James I don't know if you understood where I was coming from with my post. It doesn't matter to me if you breed or you don't breed. The fact that you can get $700 a puppy is nice but it doesn't tell the whole story. I can get $1,000 a puppy and I could sell as many as I could breed. The problem is getting the bitches and studs to the point where they prove that they should be bred. That is the hard part -- not selling puppies. For me the selling is easy. I suppose I could crank out a bunch of pups from unproven parents and make money, but I wouldn't be doing the breed any favors.
Proving the parents is a lot of work, and sometimes all you effort is for nothing because you end up finding a problem after months/years of training, or for some reason they can't have puppies. It is enough to make someone tear their hair out.


----------



## Ross (May 9, 2002)

I guess you can tell by now that if you're breeding responcibly these's an expectaion you're going to lose money because of the costs incured. I have to say there's a great deal of truth in that premise! On the other hand (with Goldenmom's warning in mind) if you add a boarding facility to the plan as you suggested then, in most areas, you can make some money caring for other peoples pets. Profit from breeding can come from boarding pups/dogs throughout their lives so in a sence you're breeding to create your own clientel! At that point breeding good dogs is in your best interest as you're going to be seeing the dogs and the owners throughout their lives. It's also very helpful to your breeding program to do so!! You will have to take precautions to keep your junior dogs seperate from the general boarding facility but its very do-able.


----------



## Novel (Jul 21, 2005)

James,
You've received lots of good advice here. Anyone can sell puppies. That is SO NOT the point. You want to keep your reputation and sell GOOD QUALITY puppies. You want to be responsible, ethical and moral, and that includes doing each and every one of the things that AmericanBulldog, Corgitails and Queen Bee said.
You can not do it half way, you can not skimp. This is a living thing you are talking about, many living things, and breeding to improve the breed is the only acceptable reason in my book.
You can churn out puppies and sell them, but then you are either a Back Yard Breeder or a Puppy Mill. I dedicate my life to shutting places like that down. To me it is the equivalent of being a "stripper". Easy money, for little work, with no ethics or morals behind it. Sure, you can do it, it's legal, but why would you want to, and how would you sleep at night.


----------



## Ross (May 9, 2002)

I don't think Mr Dilley's ideas for breeding even remotely resemble a planned puppy mill style operation. Referencing an ability to sell quality pups is essential to even break even/limit your losses. We raised a few litters of German Short Haired Pointers and found them simply too hard to place in our area, and so we had to stop. If you can't sell the breed you want to raise you can't breed to improve. To say every litter is not profitable is wrong too but as stated when you take your time and long term costs into account you will not make money. We always had a take back policy as well and to see a pup returned either physically ruined or so poorly socialized they had little hope of finding a new home was too much for me. Bravo to those who will carry on!


----------



## dlwelch (Aug 26, 2002)

Corgitails said:


> OP:
> 
> There is no reason to be USDA unless you want to sell to pet stores, brokers for pet stores, or laboratories for test animals.

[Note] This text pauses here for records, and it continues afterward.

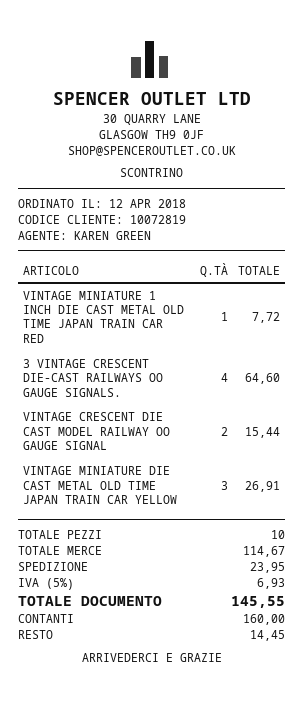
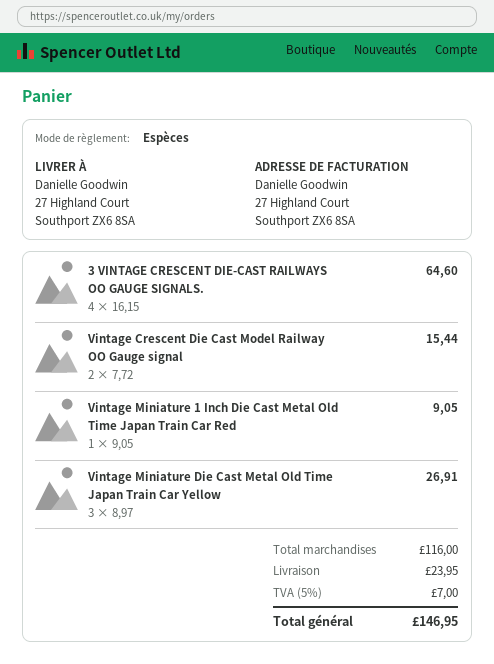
VINTAGE MINIATURE 1 INCH DIE CAST METAL OLD TIME JAPAN TRAIN CAR RED: 1 for 7.72 -> 1 for 9.05
subtotal: 114.67 -> 116.00
tax: 5% = 6.93 -> 5% = 7.00
total: 145.55 -> 146.95

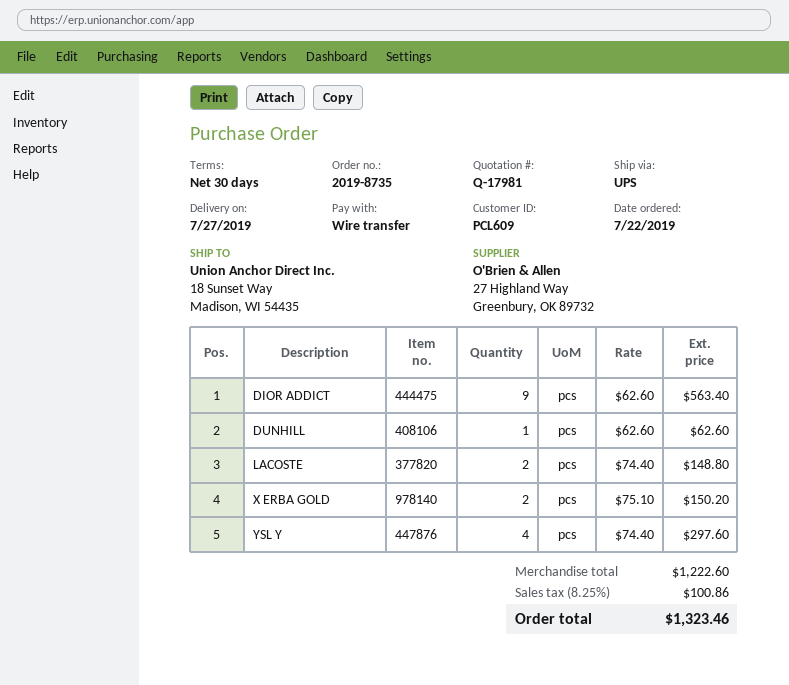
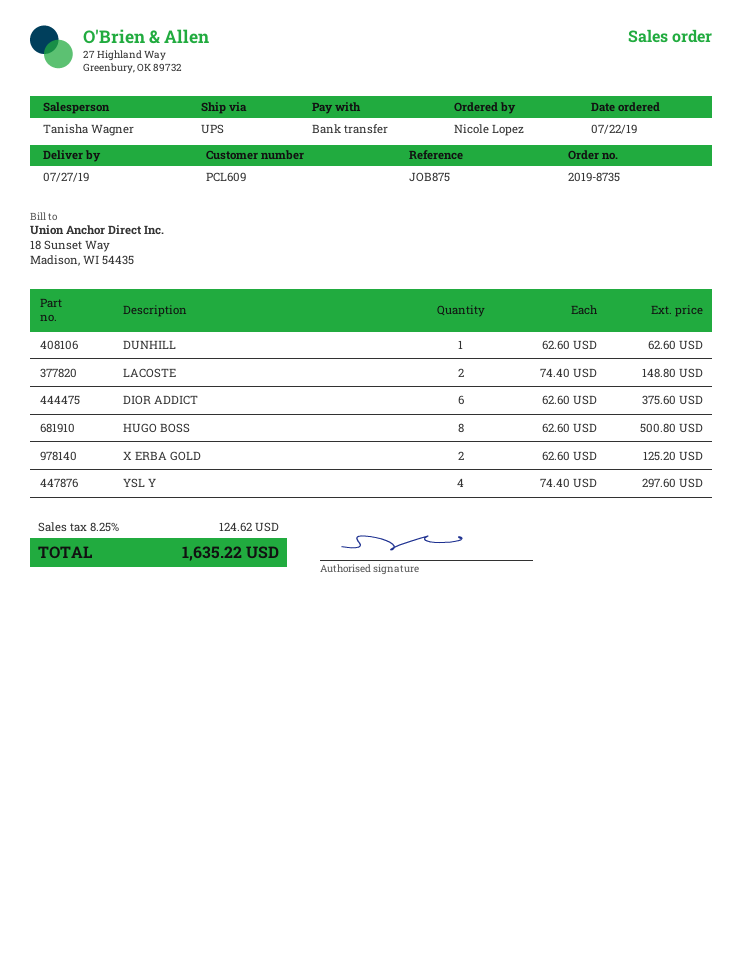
DIOR ADDICT: 9 x 62.60 = 563.40 -> 6 x 62.60 = 375.60
X ERBA GOLD: 2 x 75.10 = 150.20 -> 2 x 62.60 = 125.20
HUGO BOSS: none -> 8 x 62.60 = 500.80
tax: 8.25% = 100.86 -> 8.25% = 124.62
total: 1323.46 -> 1635.22

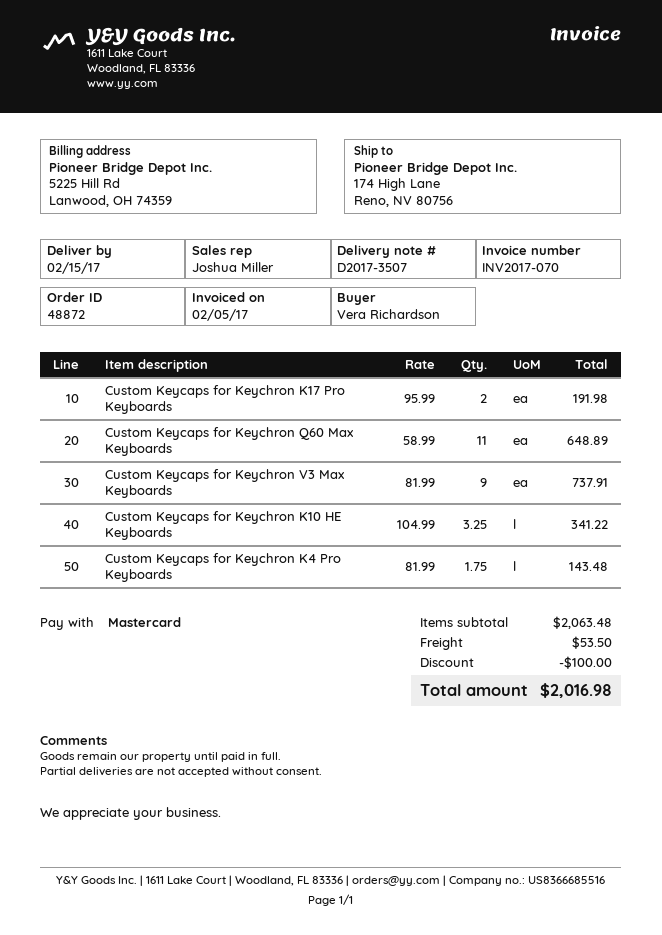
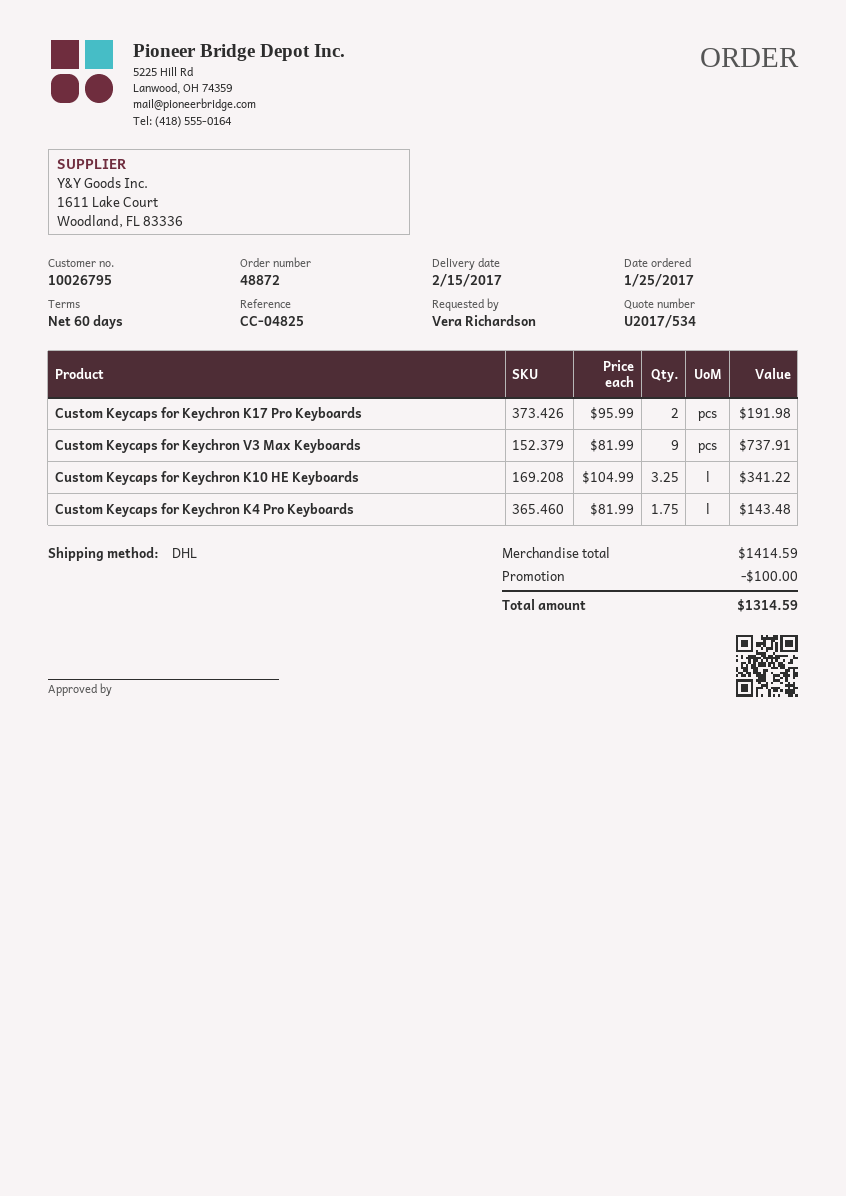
Custom Keycaps for Keychron Q60 Max Keyboards: 11 x 58.99 = 648.89 -> none
subtotal: 2063.48 -> 1414.59
shipping: 53.50 -> none
total: 2016.98 -> 1314.59

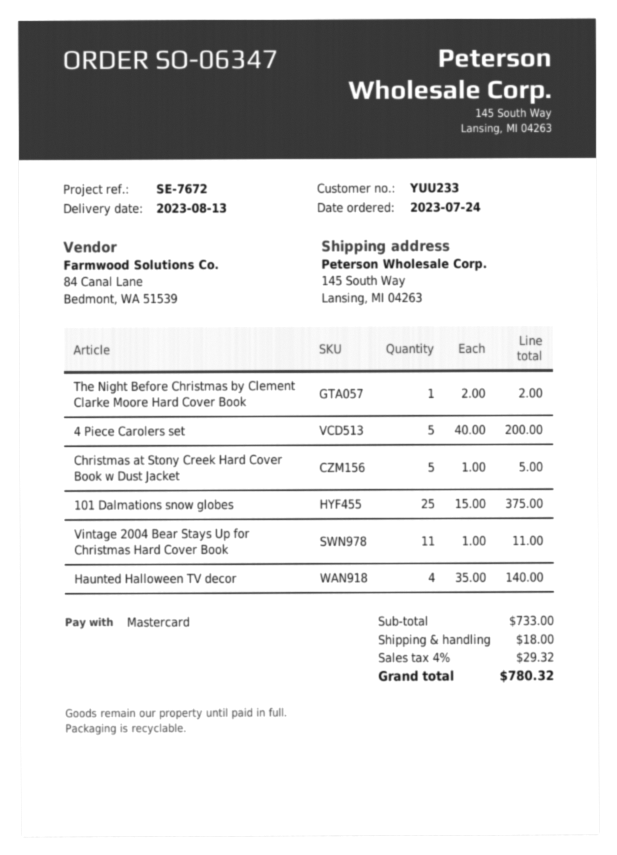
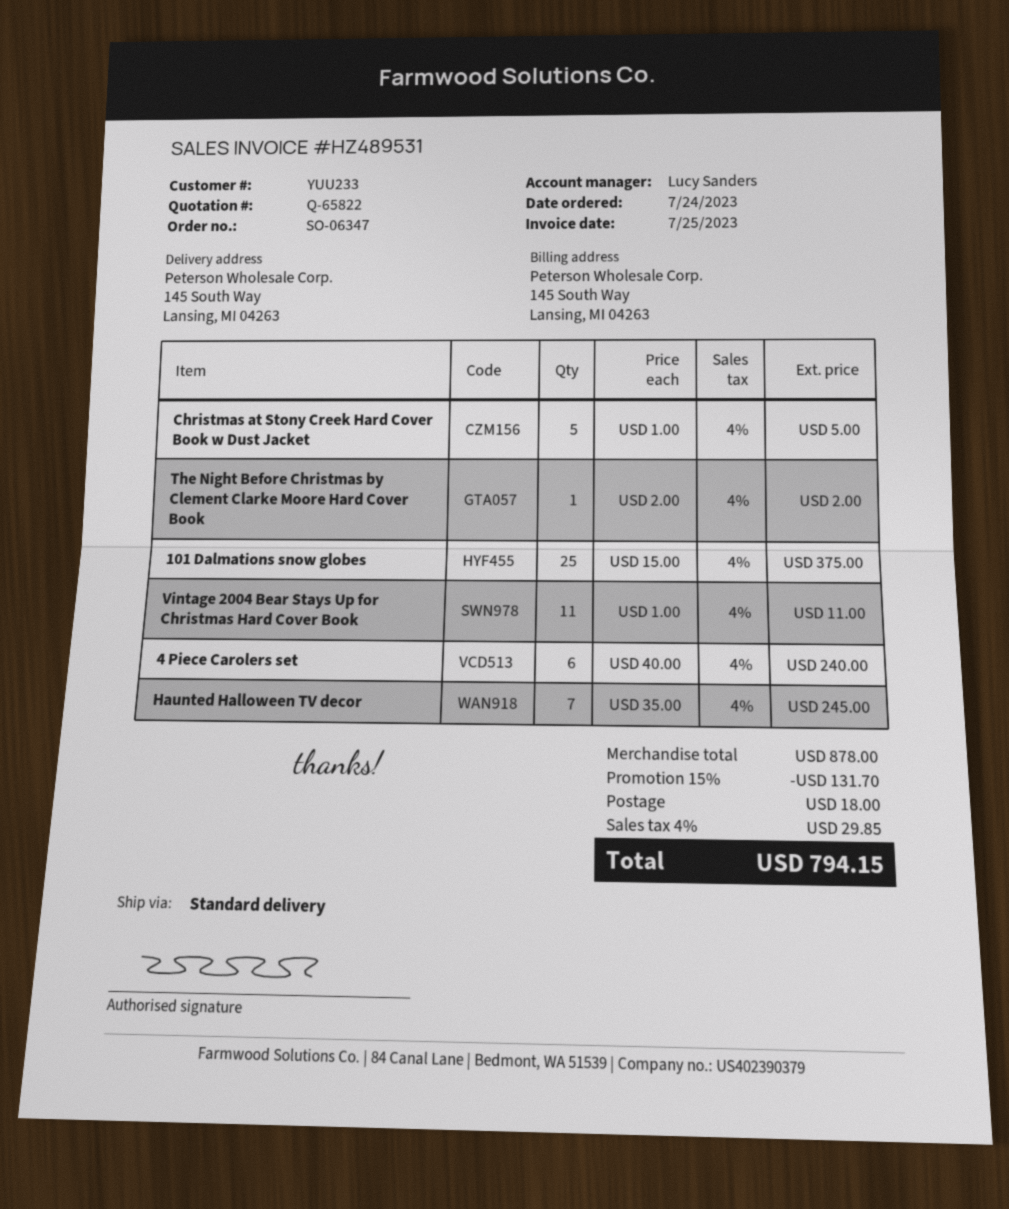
4 Piece Carolers set: 5 x 40.00 = 200.00 -> 6 x 40.00 = 240.00
Haunted Halloween TV decor: 4 x 35.00 = 140.00 -> 7 x 35.00 = 245.00
subtotal: 733.00 -> 878.00
discount: none -> 15% = 131.70
tax: 4% = 29.32 -> 4% = 29.85
total: 780.32 -> 794.15

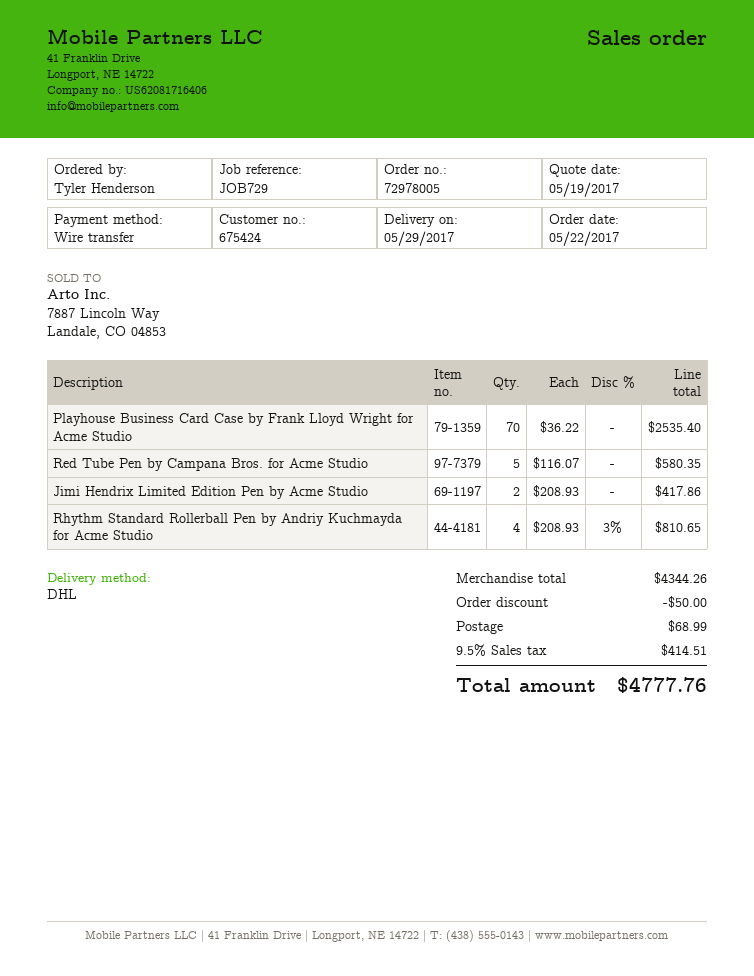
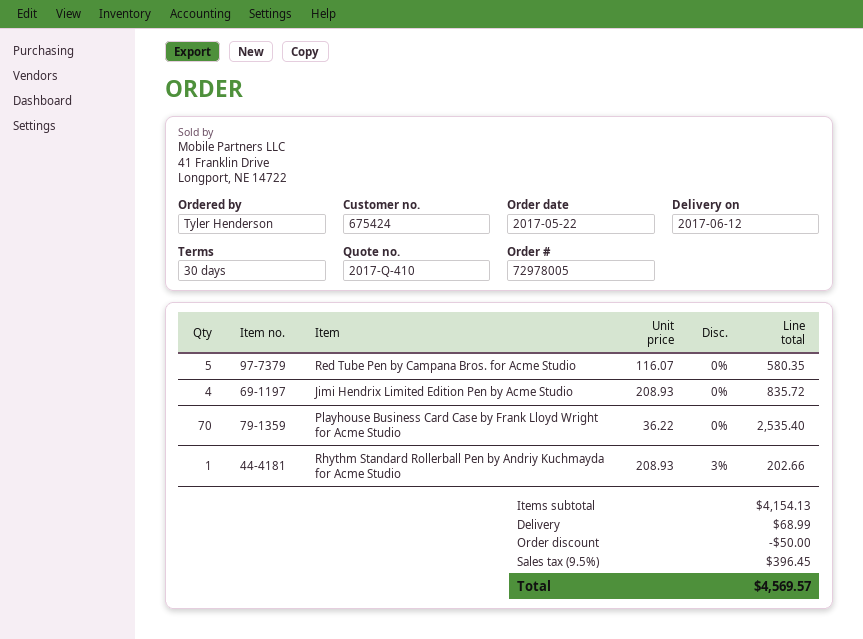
delivery date: 2017-05-29 -> 2017-06-12
Jimi Hendrix Limited Edition Pen by Acme Studio: 2 x 208.93 = 417.86 -> 4 x 208.93 = 835.72
Rhythm Standard Rollerball Pen by Andriy Kuchmayda for Acme Studio: 4 x 208.93 - 3% = 810.65 -> 1 x 208.93 - 3% = 202.66
subtotal: 4344.26 -> 4154.13
tax: 9.5% = 414.51 -> 9.5% = 396.45
total: 4777.76 -> 4569.57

We may not have a choice about coming under USDA rules if The Pet 
Animal Welfare Statute of 2005 is passed. PAWS, SB1139 and HB2669, 
will require many pet and hobby breeders to be federally licensed and
inspected depending upon the *numbers*. PAWS will change the
status of many pet breeders who sell directly to the public. 

Linda Welch


----------



## Corgitails (Jun 2, 2003)

Linda- 

Yeah, that was what made my original post (that I didn't get to post!) so long. PAWS is scary stuff! 

http://naiatrust.org/NAIA_Trust_Opposes_PAWS_S1139.htm

Read it, guys, and if you haven't already written your senators and representatives- DO IT.


----------



## beaglady (Oct 7, 2002)

As far as breeding beagles, whether there is money to be made will depend largely on your intentions. Do you plan to be the kind of breeder that feels a lifelong responsibility to the dog, and are willing to stay in contact with the buyers, or does your relationship end when they pay you and drive away?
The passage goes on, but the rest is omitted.